Reproduce exactly the lines from the one containing "font-size: 24px ->" through the last line of the records below, both included. Leave out any pictures.

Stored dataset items
•••••
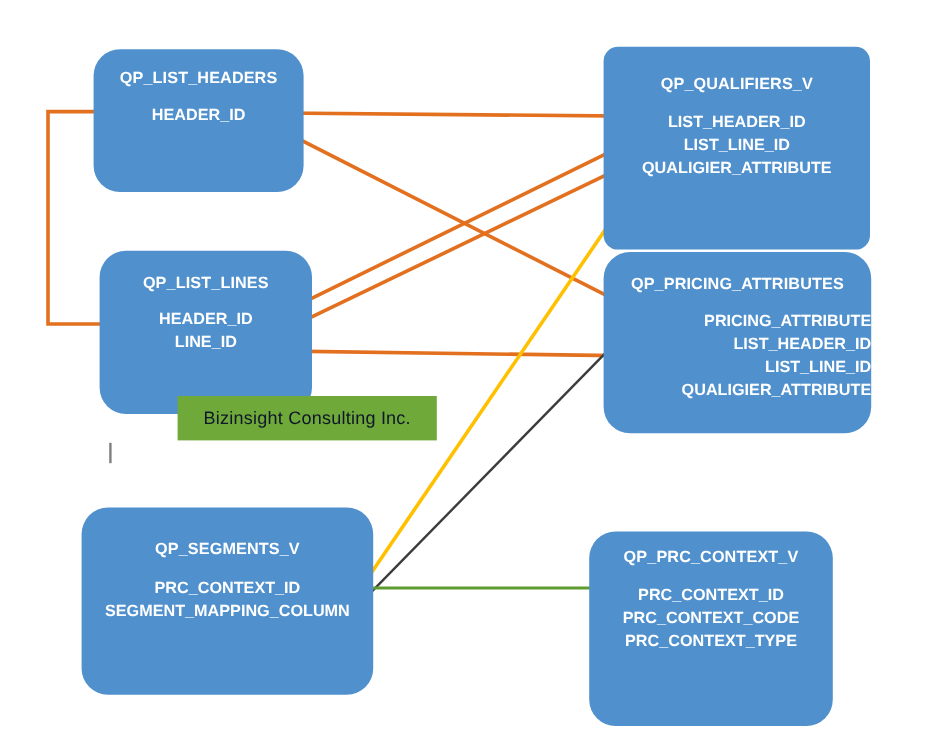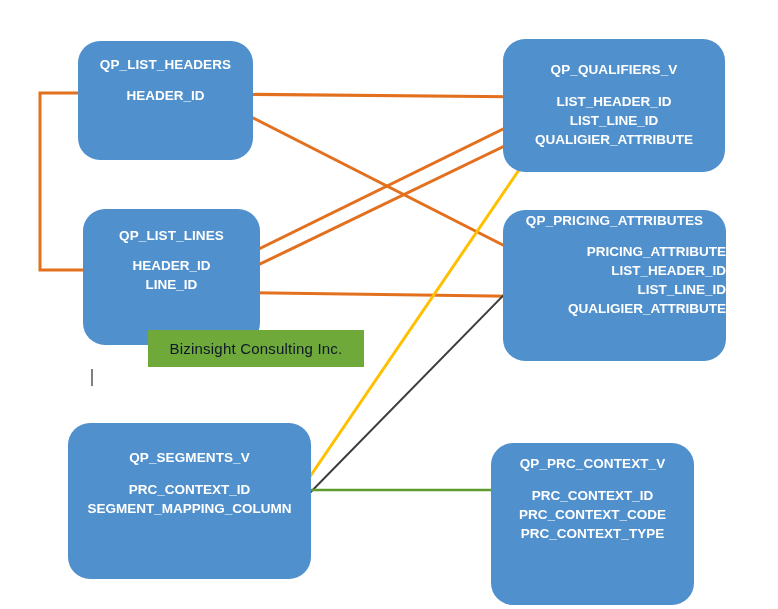"QP_QUALIFIERS_V" #box-qualifiers { border-radius: none -> 12px; height: 133px -> 169px }
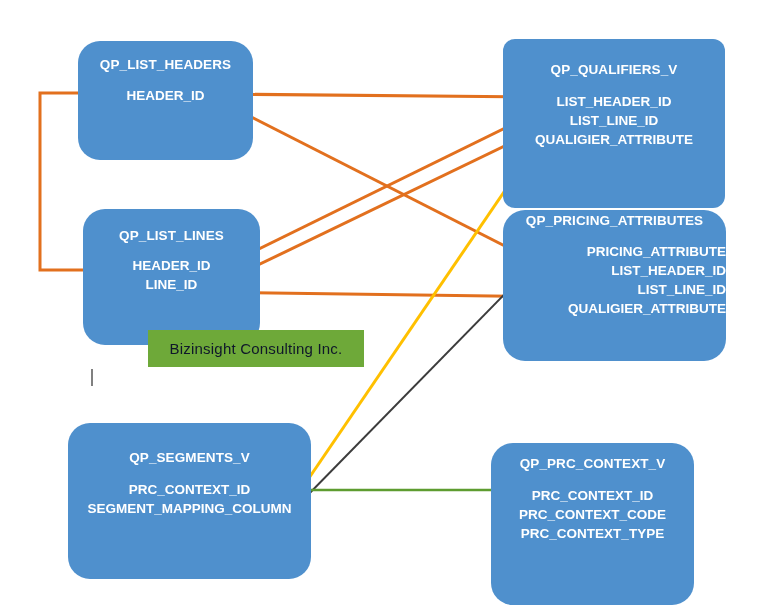"QP_PRICING_ATTRIBUTES" #box-pricing-attributes .entity-title { margin-top: 3px -> 19px }
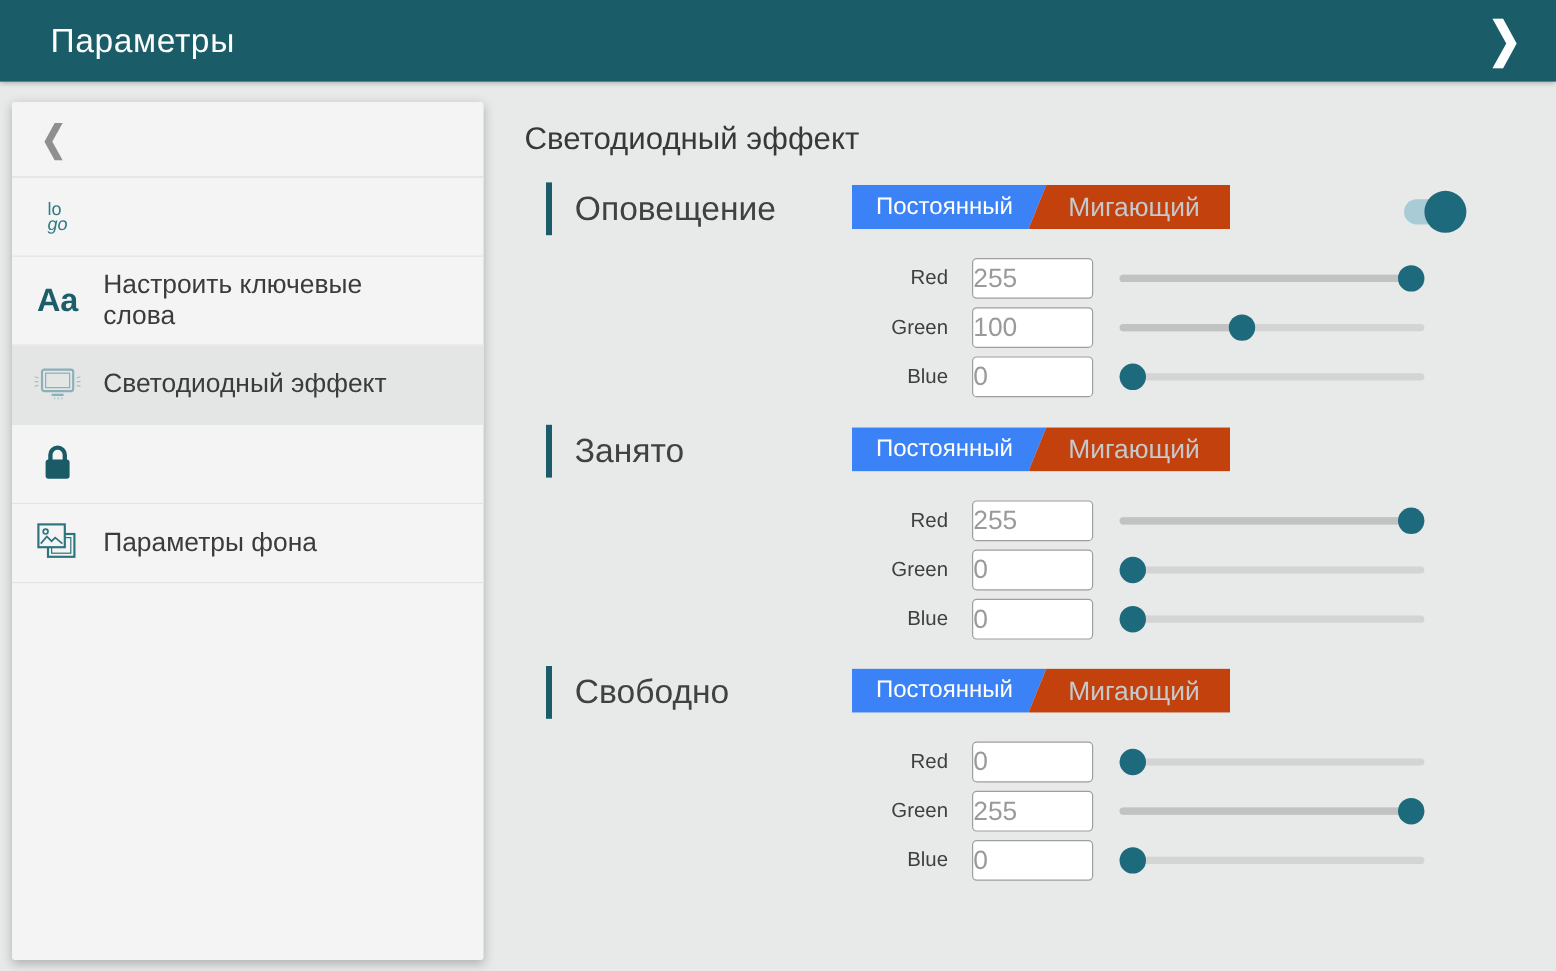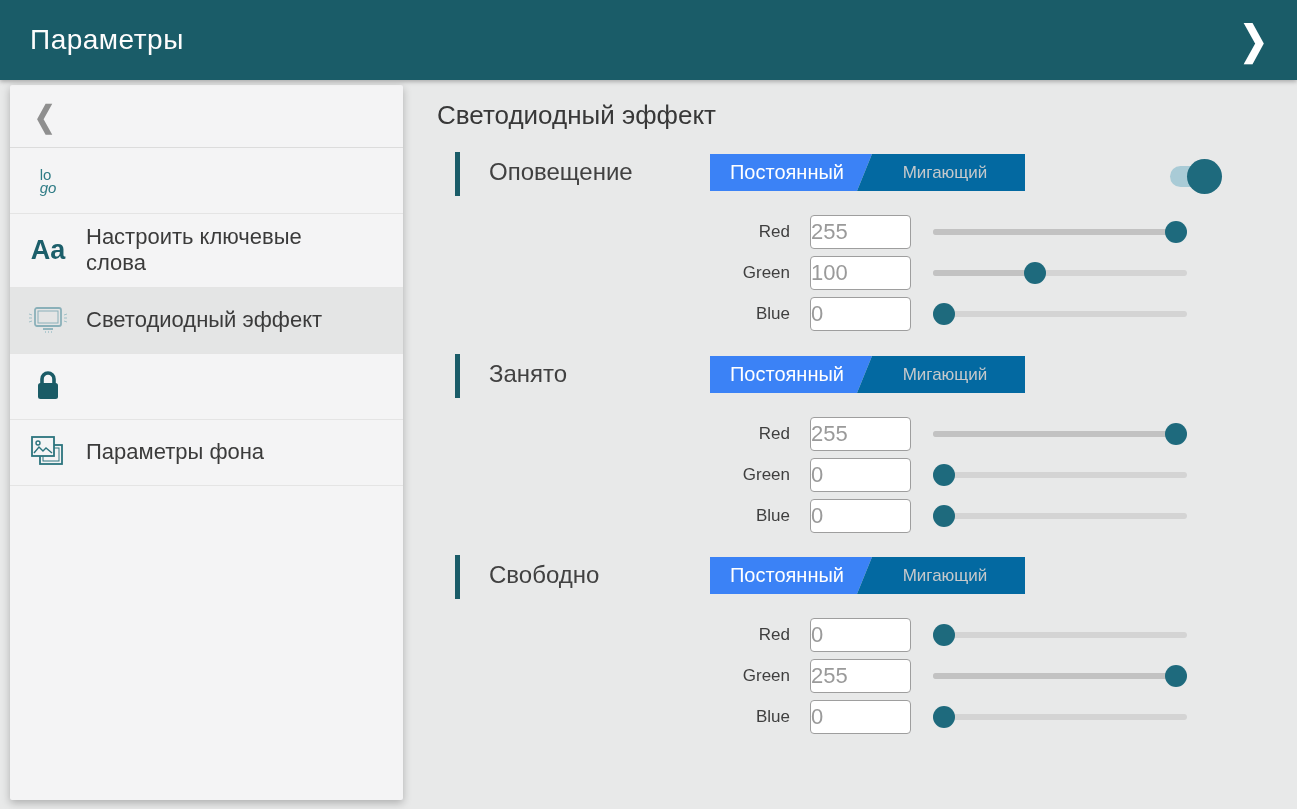"Параметры" .app-header { height: 80px -> 68px; padding: 0 26px 0 30px -> 0 26px 0 42px }
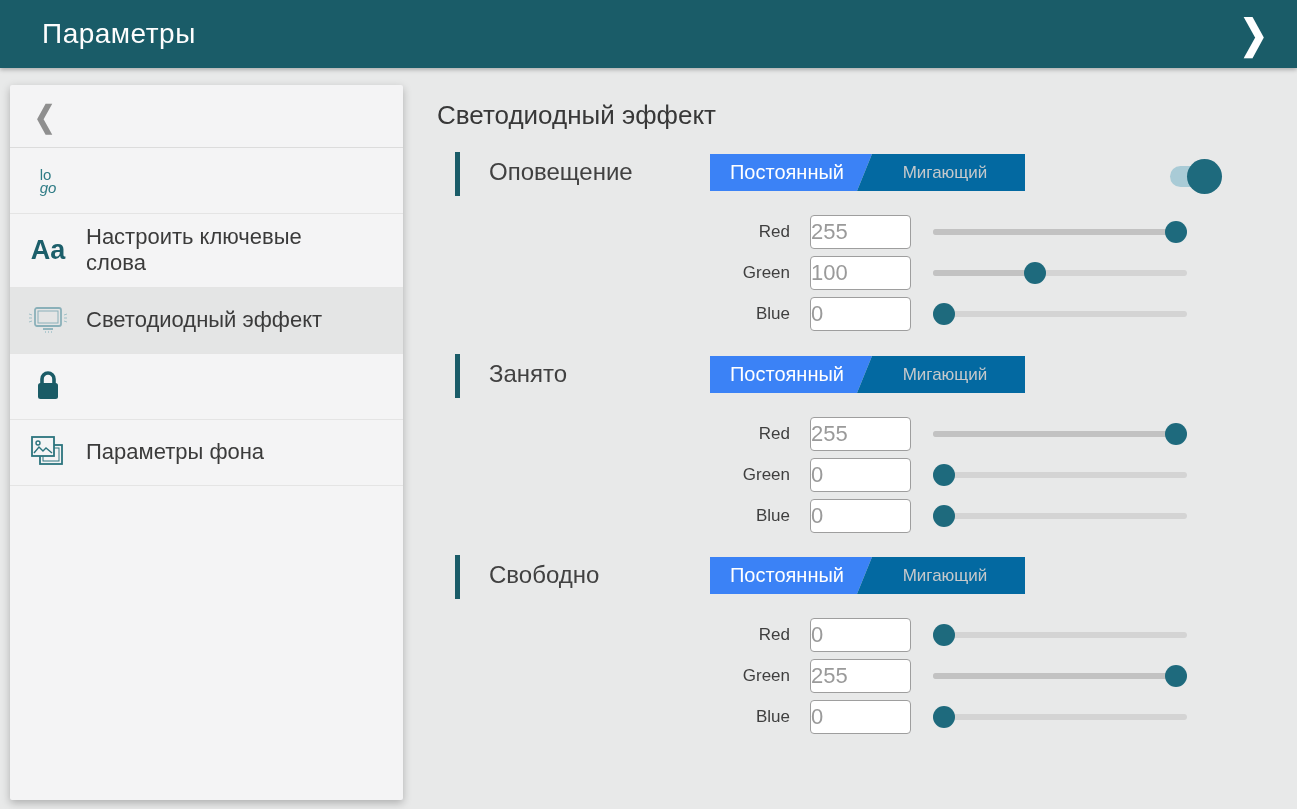"Оповещение" .sec-label { font-size: 24px -> 28px; left: 34px -> 24px }
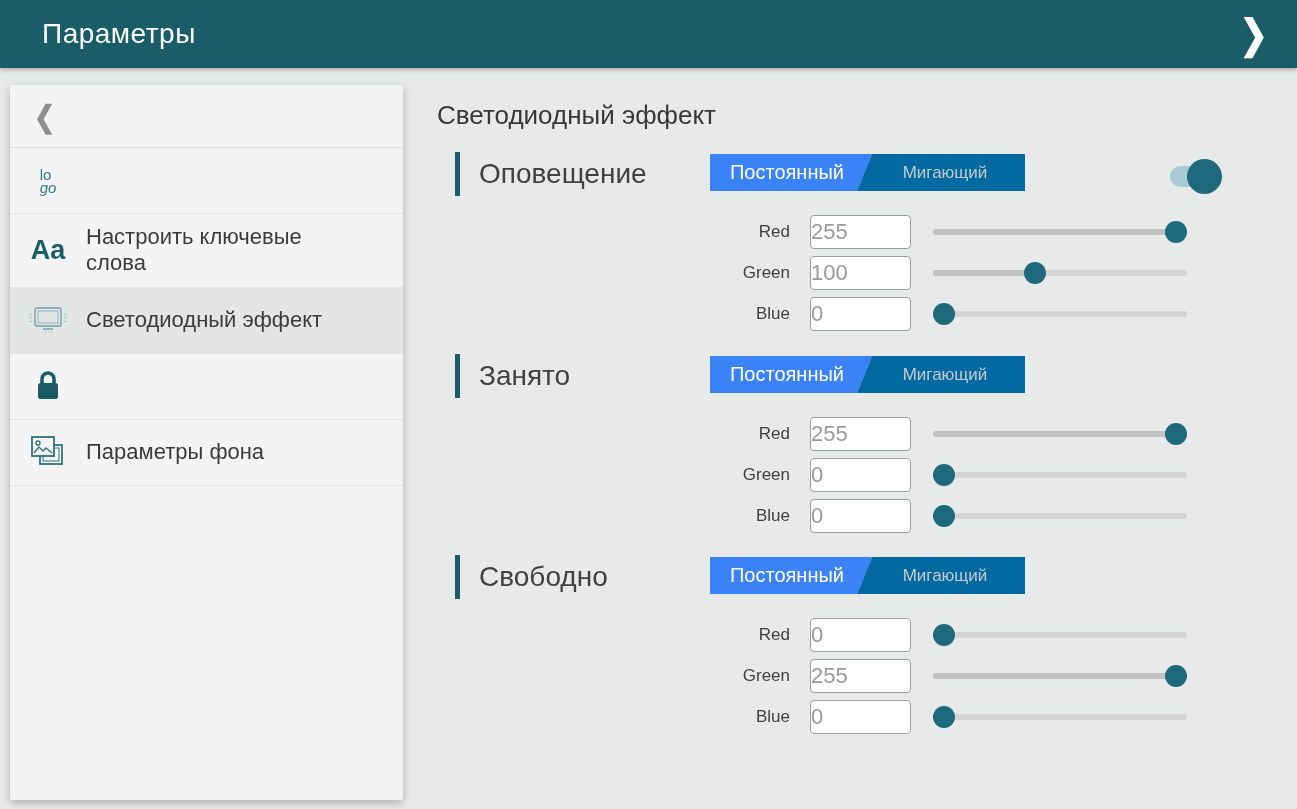"Мигающий" .seg-off { background: #0369a1 -> #c2410c; font-size: 17px -> 22px }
•••••
Answer for this exercise –
"Оповещение" .sec-label { font-size: 24px -> 28px; left: 34px -> 24px }
"Мигающий" .seg-off { background: #0369a1 -> #c2410c; font-size: 17px -> 22px }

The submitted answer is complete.